The secretariat of the European University Foundation - Campus Europae is in Oetrange.

== Geography ==
Oetrange is located in the Syredal, between the towns of Schrassig in the north and Moutfort in the south. Further neighbouring villages are the clock, Canach, Greveldange, Bous, Ersrange, and Sandweiler . The N2, the main connecting road between Remich and the city, runs 2 kilometers south along the village. Nevertheless, a large part of the German border traffic passes through the bus lanes through Oetrange to get to work in the city.

== History ==

=== History ===
Settlement traces in the caves and under the rocks, on both sides of the river Kackeschbach, not far from the Eitermillen, indicate a prehistoric settlement in the vicinity of Eiter. Nic Thill, a hobby archaeologist and former teacher of Etter, made significant discoveries in the 1930s. He found, first in the quarry at the Kackerter Haff and later also at Huelen Äer (a hank southwest of the heath ), prehistoric animal bones and handicrafts. This makes Oetrange one of the oldest settlements in Luxembourg.

=== Roman Traces ===
Roman tombs were discovered in the corner hole, and remains of a Roman villa with water pipes were found in the wilderness . The most important Roman settlement was located at "Hacca", near the present Hakenhaff . There stood a large Roman villa on the Kiem, an important military and trade route that connected Metz with Trier and led through Oetrange. A small road, a so-called diverticulum, which connects the roads from Reims to Trier and those from Metz to Trier connected to each other, led to the "Hacca" on the main road. The villa at "Hacca" was probably a post where the passers-by of the "diverticulum" were controlled.

=== Frankish savings ===
The German name, Ötringen, indicates a Frankish origin. Place names with the suffix "-ingen", usually go back to the pre-Carolingian settlement period. It is probable that, even before the end of the migration, Frankish and Germanic families settled in Oetrange. One proof of this occupation is the Frankish tombs that were uncovered during the construction of the road, between Oetrange and Canach, towards the end of the nineteenth century . The Franks and the Alemanni, who immigrated to late antiquity, destroyed the Roman villas before settling in the area. The Romans, were in their time, the supple corners along the sir, always got off their feet, and preferred to build on the heads above the valley, the new invaders, in contrast, moved slowly into the valley, to get there to build their settlements. The village, in its present form, was therefore only created in the Frankish period. At that time, it also began to pull the sir straight.

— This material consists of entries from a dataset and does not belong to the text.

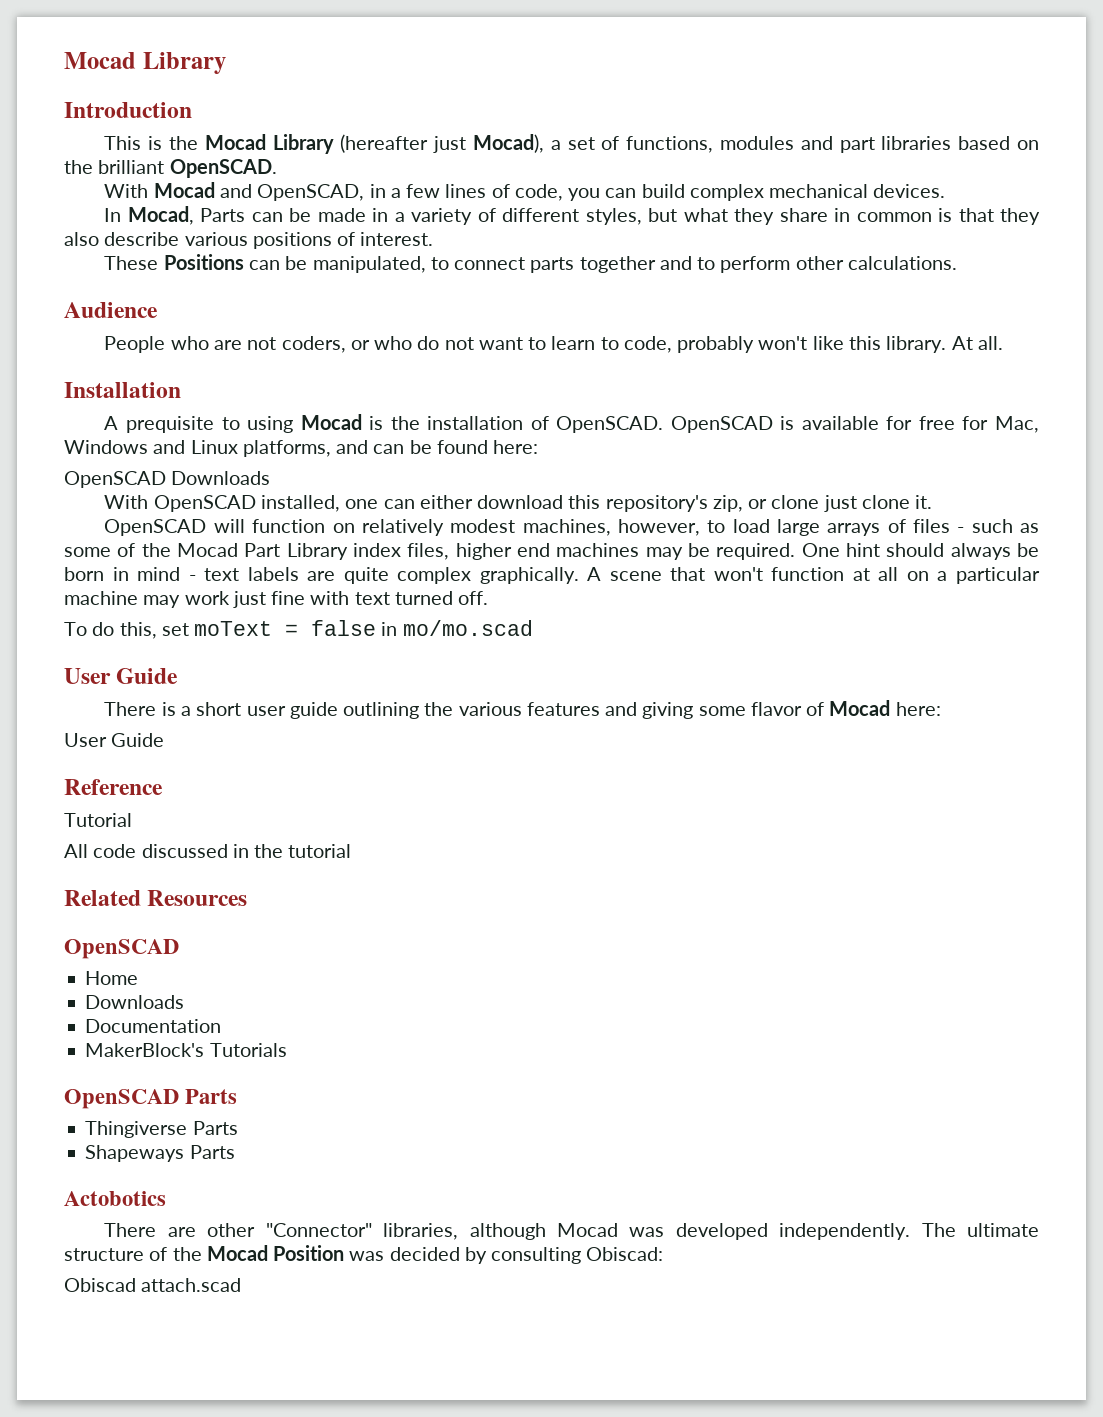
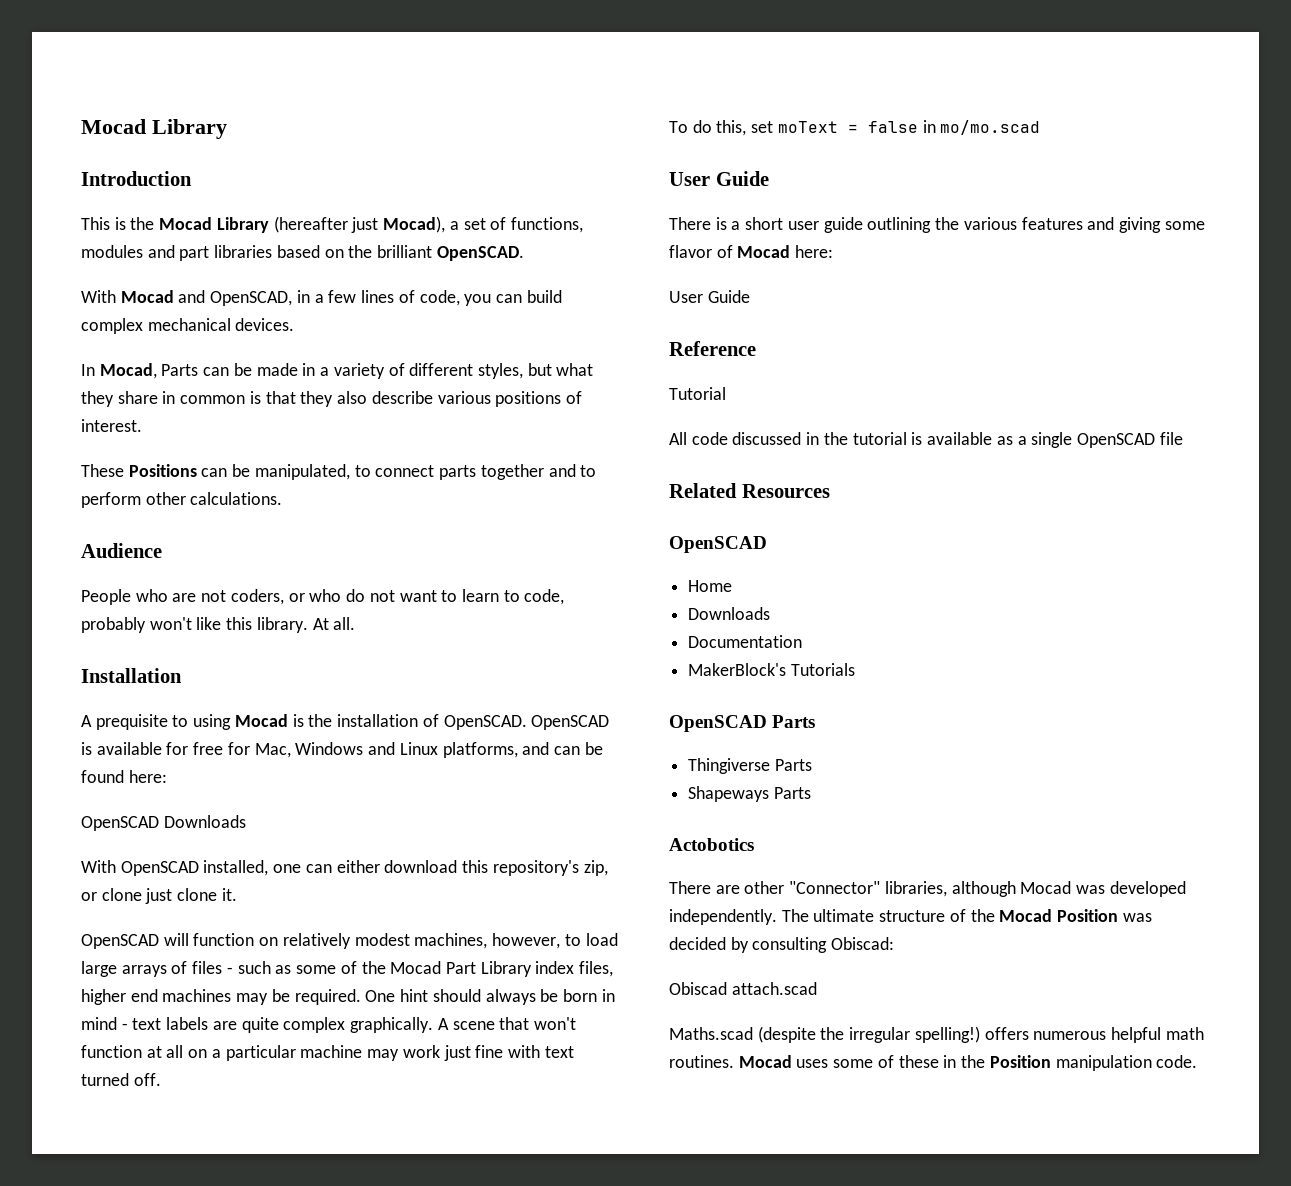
- All code discussed in the tutorial
+ All code discussed in the tutorial is available as a single OpenSCAD file
+ Maths.scad (despite the irregular spelling!) offers numerous helpful math routines. Mocad uses some of these in the Position manipulation code.

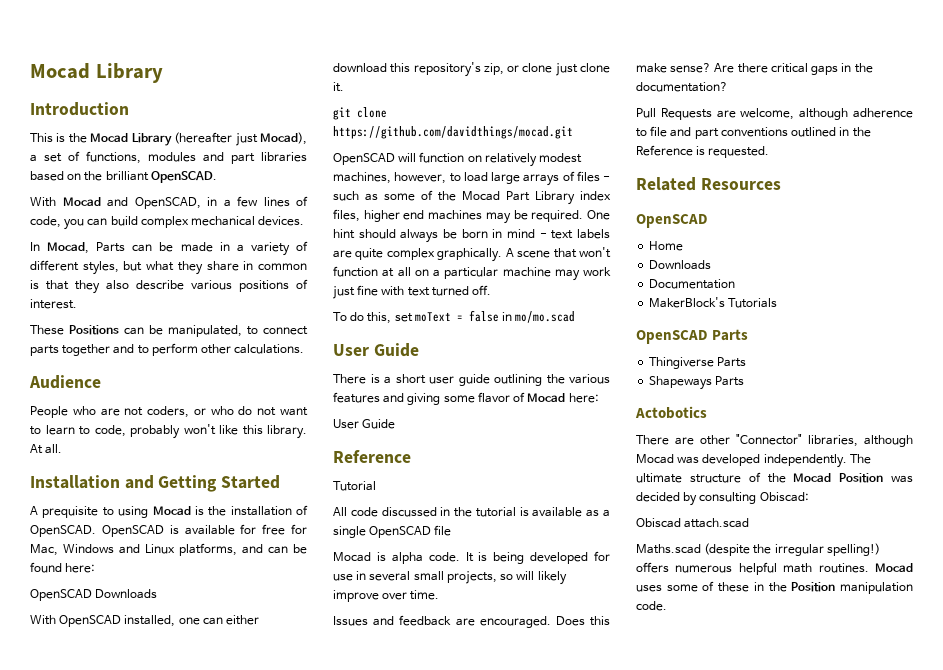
- Installation
+ Installation and Getting Started
+ git clone https://github.com/davidthings/mocad.git
+ Mocad is alpha code. It is being developed for use in several small projects, so will likely improve over time.
+ Issues and feedback are encouraged. Does this make sense? Are there critical gaps in the documentation?
+ Pull Requests are welcome, although adherence to file and part conventions outlined in the Reference is requested.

=== Historical documents ===
The first evidence of mention of pus dates back to 1128 . In 938, the people of the Diocese of Trier suffered a severe drought. From then on, the inhabitants concerned had sworn to pilgrimage to Trier, should their area be heard after rain. When the rain came, the archbishop of Trier, Egbert of Trier, ordered in a letter the so-called banishment to Trier, which takes place every Wednesday on the third week after Easter .she should. Later, the more remote villages were allowed to make pilgrimages to Notre-Dame Abbey and Clausen . The abbot Folmar had received permission to move the pilgrimage from Bishop Bruno of Trier . In a letter dated 1128, Folmar claimed the privilege of Pope Honorius II., confirmed. 26 pairs are now pilgrimage to Clausen, one of the named pairs was Oetrange.

=== Origin of the village ===
After the migration, several invaders settled in the Syredal . The village that was created during that period was initially so small that it hardly deserved the title "Village". In those days, most of the villages were now composed of only a few, or even just a single farm. Even Otter was probably in the sixth century, only two to three yards large, with about 20 inhabitants. By the end of the first millennium, the population of Oetrange increased sharply. The number of farms had meanwhile increased, and Oetrange had become a real village. Exactly how many farms were there at that time is not known exactly. From the early Middle Ages, no documents about Otter have appeared yet.

=== Church ===
A church was built early on, certainly in the year 938 and probably as early as the seventh or eighth century AD.